Mrs Francis regained control of herself.
“While Pat was in hospital the doctors had noticed something. I don’t know what, I’ll never know. But what happened was that he had been reclassified Coloured.”
Kramer knew something of what she felt-it had happened to a school friend of his. Quite a bombshell. But laws were laws, so he put an official edge to his voice.
“You were later informed of this through the proper channels?”
“Yes, sir.”
“Did you go before the classification board?”
“Me and the children did. We were reclassified, too.”
“What about your husband?”
“He killed himself in the hospital with a rubber bandage.”
There was a perfunctory rap on the door and Farthing trotted in.
“Sorry to disturb,” he said, scooping up the flowers. “The old man’s back if you want to see him, Lieutenant.”
Kramer shook his head and waited for the silly bugger to get the hell out again.
“You know that neighbour?” Mrs Francis asked. “She never spoke to me again, she didn’t. We were Coloureds now.
“Oh, well, then we packed up our things and went out to live in Claremont. Everyone there was very nice to us except the usual one or two. I managed to keep on my old customers-I didn’t tell them, you see-and found some new ones.”
“But wasn’t there anything about this in the papers?”
“A little piece, months after, when there was the inquest on Pat. Not so you’d notice it.”
That would be right. The Press did not attend inquests but picked up their stories when the records were filed at the Attorney General’s office.
“And what about the children?”
She drew her fingertips hard down her cheeks.
“It was terrible. I did everything I could but it didn’t work.
“They had to leave their schools for a start. That didn’t matter so much to Tessa, she had her music, but Lenny had still a way to go.”
“They have schools in Claremont.”
“He wanted to be a pilot, though. Job reservation broke his spirit.”
This line did not ring true to Mrs Francis’s way of talking-or thinking. She was bitter but not political. It sounded very much like the sort of thing a Jew lawyer would say.
“Lenny got into trouble, did he?”
“How do you know that, sir?”
“Never you mind. Just tell me about it.”
“He stole from people on the beachfront-in a gang that would go down from Claremont. They didn’t catch the others, just him. I told the magistrate all about it and so did Mr Golder. That magistrate! He said he would be lenient but he sent Lenny to a reformatory.”
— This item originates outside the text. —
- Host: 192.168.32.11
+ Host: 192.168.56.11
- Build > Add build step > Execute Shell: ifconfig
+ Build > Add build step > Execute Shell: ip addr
“Well, he could have been given cuts, too,” Kramer objected.
“Yes, sir, I suppose that’s true.”
“Of course it is. But what happened to Tessa meantime? Did she go on with her lessons?”
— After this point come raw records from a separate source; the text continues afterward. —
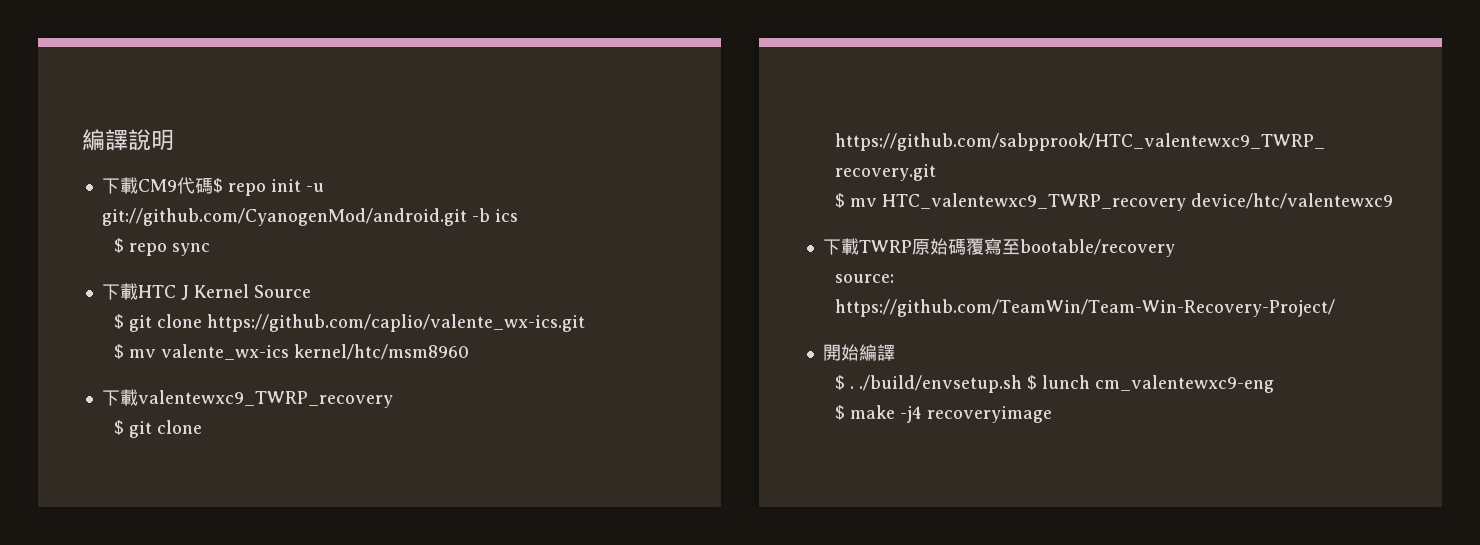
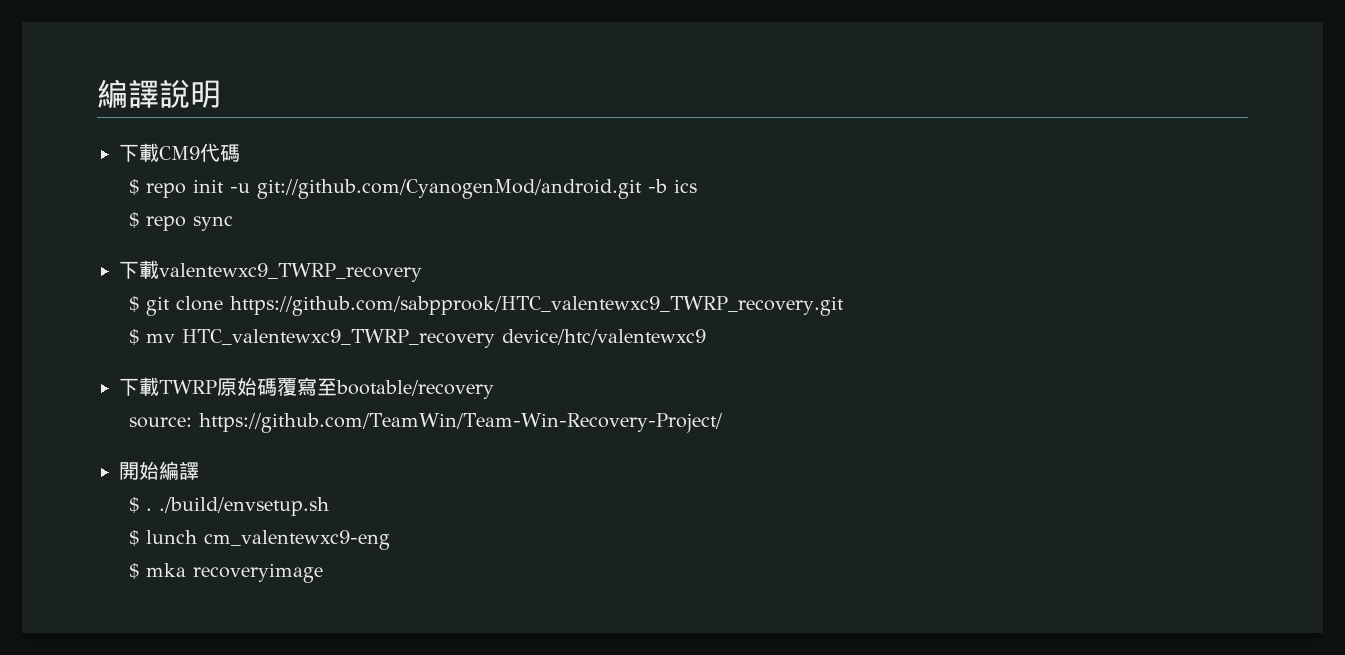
- 下載CM9代碼$ repo init -u git://github.com/CyanogenMod/android.git -b ics
+ 下載CM9代碼
+ $ repo init -u git://github.com/CyanogenMod/android.git -b ics
- 下載HTC J Kernel Source
- $ git clone https://github.com/caplio/valente_wx-ics.git
- $ mv valente_wx-ics kernel/htc/msm8960
- $ . ./build/envsetup.sh $ lunch cm_valentewxc9-eng
+ $ . ./build/envsetup.sh
+ $ lunch cm_valentewxc9-eng
- $ make -j4 recoveryimage
+ $ mka recoveryimage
“That bloody Belgian really had me fooled!”
The sudden, totally unexpected profanity was a tonic for both of them. Mrs Francis even managed a smile which did not mean anything else. Kramer leaned forward.
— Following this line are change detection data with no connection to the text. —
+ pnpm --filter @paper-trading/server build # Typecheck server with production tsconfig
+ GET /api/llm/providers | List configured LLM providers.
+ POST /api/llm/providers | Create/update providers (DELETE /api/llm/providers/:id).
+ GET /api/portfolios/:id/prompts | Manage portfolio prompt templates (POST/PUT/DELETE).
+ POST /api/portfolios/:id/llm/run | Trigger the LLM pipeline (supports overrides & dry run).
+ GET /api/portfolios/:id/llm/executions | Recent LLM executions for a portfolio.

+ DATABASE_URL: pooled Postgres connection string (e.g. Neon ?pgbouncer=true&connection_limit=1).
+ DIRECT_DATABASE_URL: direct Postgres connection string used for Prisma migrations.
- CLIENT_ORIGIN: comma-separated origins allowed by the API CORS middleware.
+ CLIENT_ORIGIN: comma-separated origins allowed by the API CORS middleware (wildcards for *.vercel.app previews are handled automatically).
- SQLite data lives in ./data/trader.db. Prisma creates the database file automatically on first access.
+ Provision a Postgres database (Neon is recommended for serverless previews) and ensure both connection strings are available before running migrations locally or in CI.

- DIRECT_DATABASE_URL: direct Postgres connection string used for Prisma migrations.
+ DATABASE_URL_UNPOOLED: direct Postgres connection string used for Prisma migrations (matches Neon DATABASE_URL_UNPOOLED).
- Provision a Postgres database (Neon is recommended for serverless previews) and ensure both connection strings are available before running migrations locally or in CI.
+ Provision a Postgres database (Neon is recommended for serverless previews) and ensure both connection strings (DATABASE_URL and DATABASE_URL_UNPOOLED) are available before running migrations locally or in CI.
“I suppose if it hadn’t been for him, then none of this would ever have happened.”
“Then I must know.”
She nodded.
“You will understand, sir, it is very difficult to say these things when your daughter…”
He waited.
“I went to this man and said that Tessa could not come any more because there was not enough money. He was very shocked, he said, that such a thing should happen. And then he said that he would give Tessa her lessons for nothing. I knew that like most foreigners he was a liberal but this seemed to be too much to ask. Then he told me it was his duty as a musician not to neglect a talent like Tessa’s. He even said there were things more important than money. I’ve thought about that often. Oh yes, more important to him, maybe.”